Meet the Silver Maple
Latin name: Acer Saccharinum
Nom Francais: Erable Argent
The leaves have 5 lobes that radiate from a certain point. The leaves are 8-16 cm long and 6-12 cm broad. The leaf surface is lush green, and the underside is milky white-ish green. The leaf margin is serrated.
The buds of a Silver Maple are dark red and sometimes a little bit purple. The buds are 3-6 mm, the trees flower very early in the springtime. The flowers are very small and are often covered by the bud’s scales. The buds often have 4 scales.
The bark on a young Silver Maple is smooth and gray. When the tree ages it becomes a darkish gray and breaks into strips that can be peeled off from the tree. The branch arrangement on a Silver Maple is opposite.
The silver maple prefers full sun but is slightly shade tolerant. It wants moist and rich soil. Does this tree grow better around some plants than others? There are no studies to suggest that Silver Maples grow better around other species, but Mycorrhizal fungi help any tree to grow in difficult soil, although fungi diseases are bad for a Silver Maple, leading them to literally fall apart.
The Silver Maple can grow up to 35 meters tall and 100 cm/1 m in width.
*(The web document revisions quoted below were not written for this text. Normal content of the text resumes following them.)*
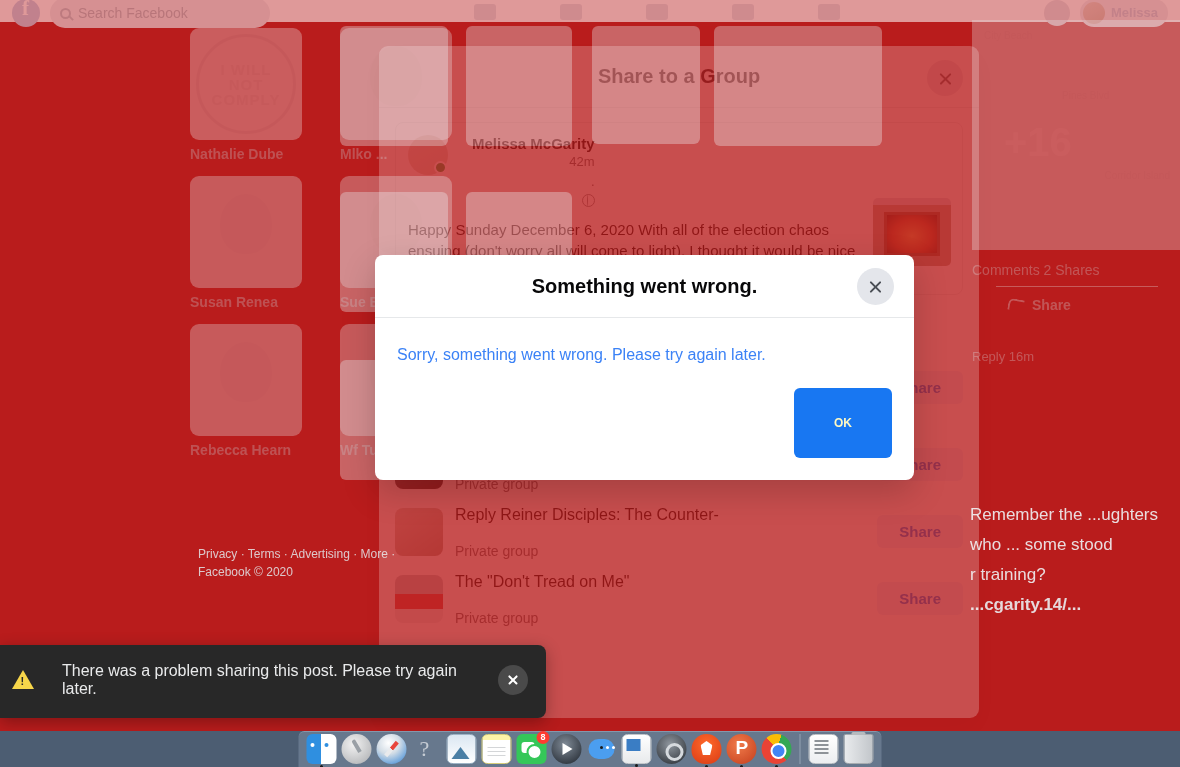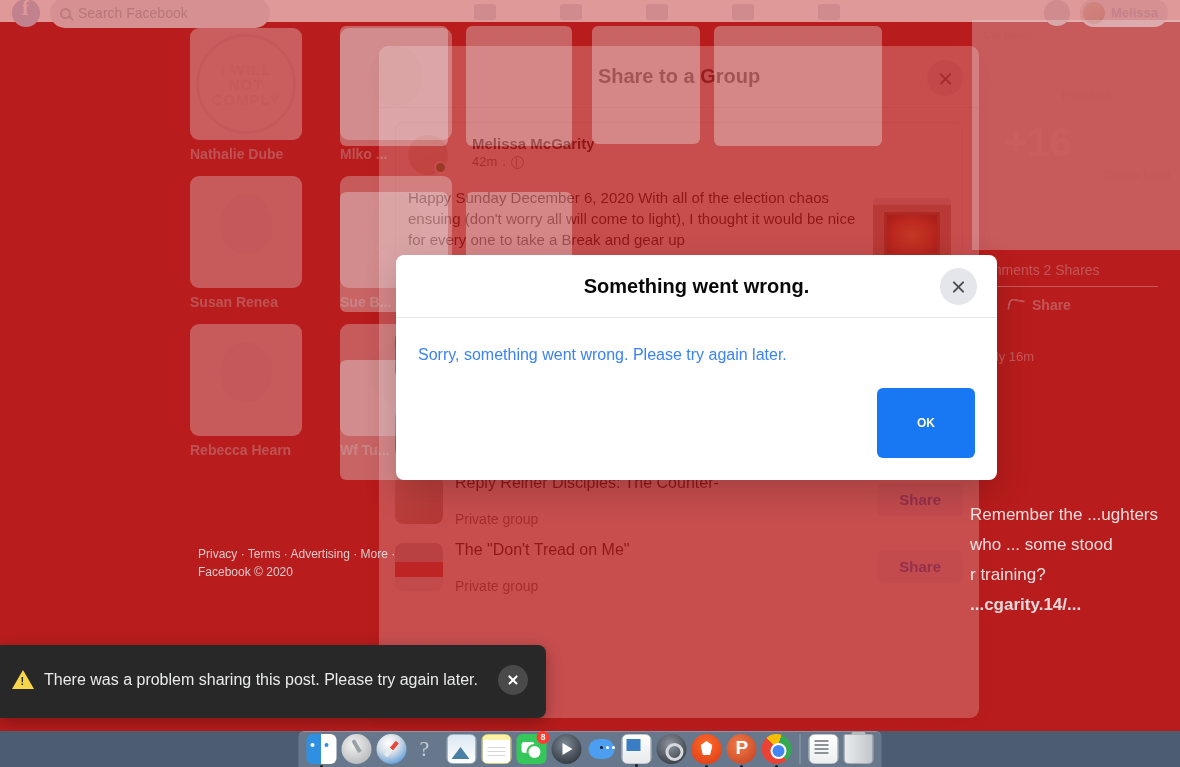--- a/index.html
+++ b/index.html
@@ -332,7 +332,7 @@
   .pc-name { font-size: 15px; font-weight: bold; color: #050505; }
   .pc-meta {
     font-size: 13px; color: #65676b;
-    display: flex; align-items: flex-end; gap: 5px; margin-top: 2px;
+    display: flex; align-items: flex-end; gap: 5px; margin-top: 2px; flex-direction: column;
   }
   .globe {
     width: 13px; height: 13px; border-radius: 50%;

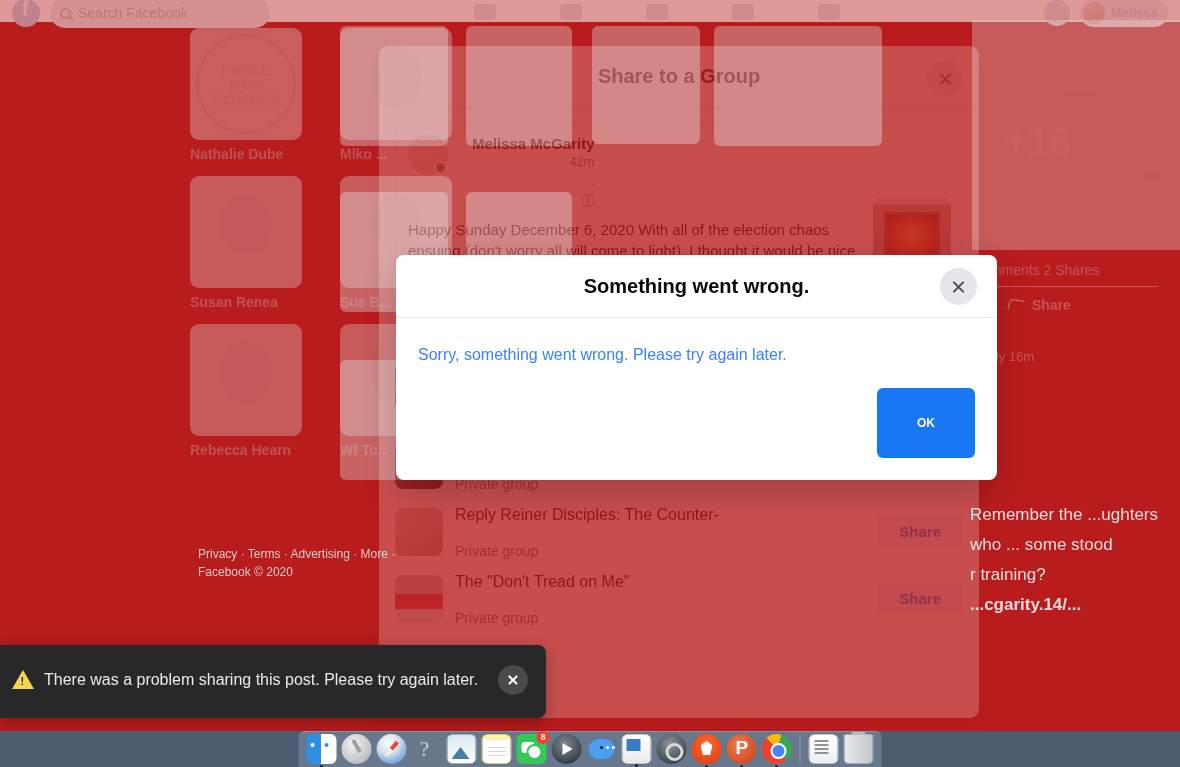--- a/index.html
+++ b/index.html
@@ -409,8 +409,8 @@
   
   .err-dialog {
     position: absolute;
-    left: 396px; top: 255px;
-    width: 601px;
+    left: 375px; top: 255px;
+    width: 539px;
     background: #ffffff;
     border-radius: 8px;
     box-shadow: 0 12px 34px rgba(0,0,0,0.18);

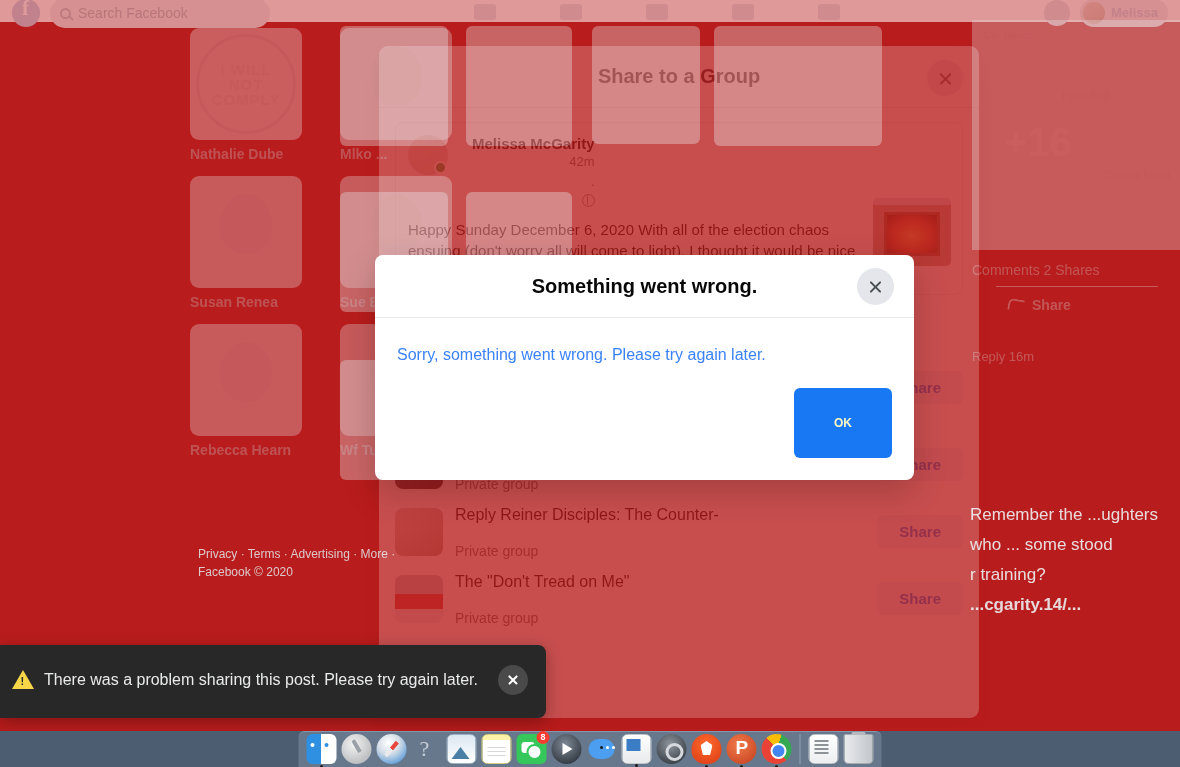--- a/index.html
+++ b/index.html
@@ -475,7 +475,7 @@
     border-radius: 0 8px 8px 0;
     display: flex;
     align-items: center;
-    gap: 10px;
+    gap: 28px;
     padding: 0 18px 4px 12px;
     z-index: 50;
     box-shadow: 0 4px 16px rgba(0,0,0,0.3);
Indigenous people used the wood of the Silver Maple for making basketry to fish traps, snowshoes, bows, spear handles, paddles, and spindle whorls. The inner bark of the Silver Maples can be turned into baskets, ropes and even clothing, and the large leaves as a surface for laying food on.
Red foxes, bobwhite quail, white-tailed deer, wild turkey, eastern chipmunk, and most birds use silver maples as a habitat and as a food source. The Silver Maple is native to Eastern North America.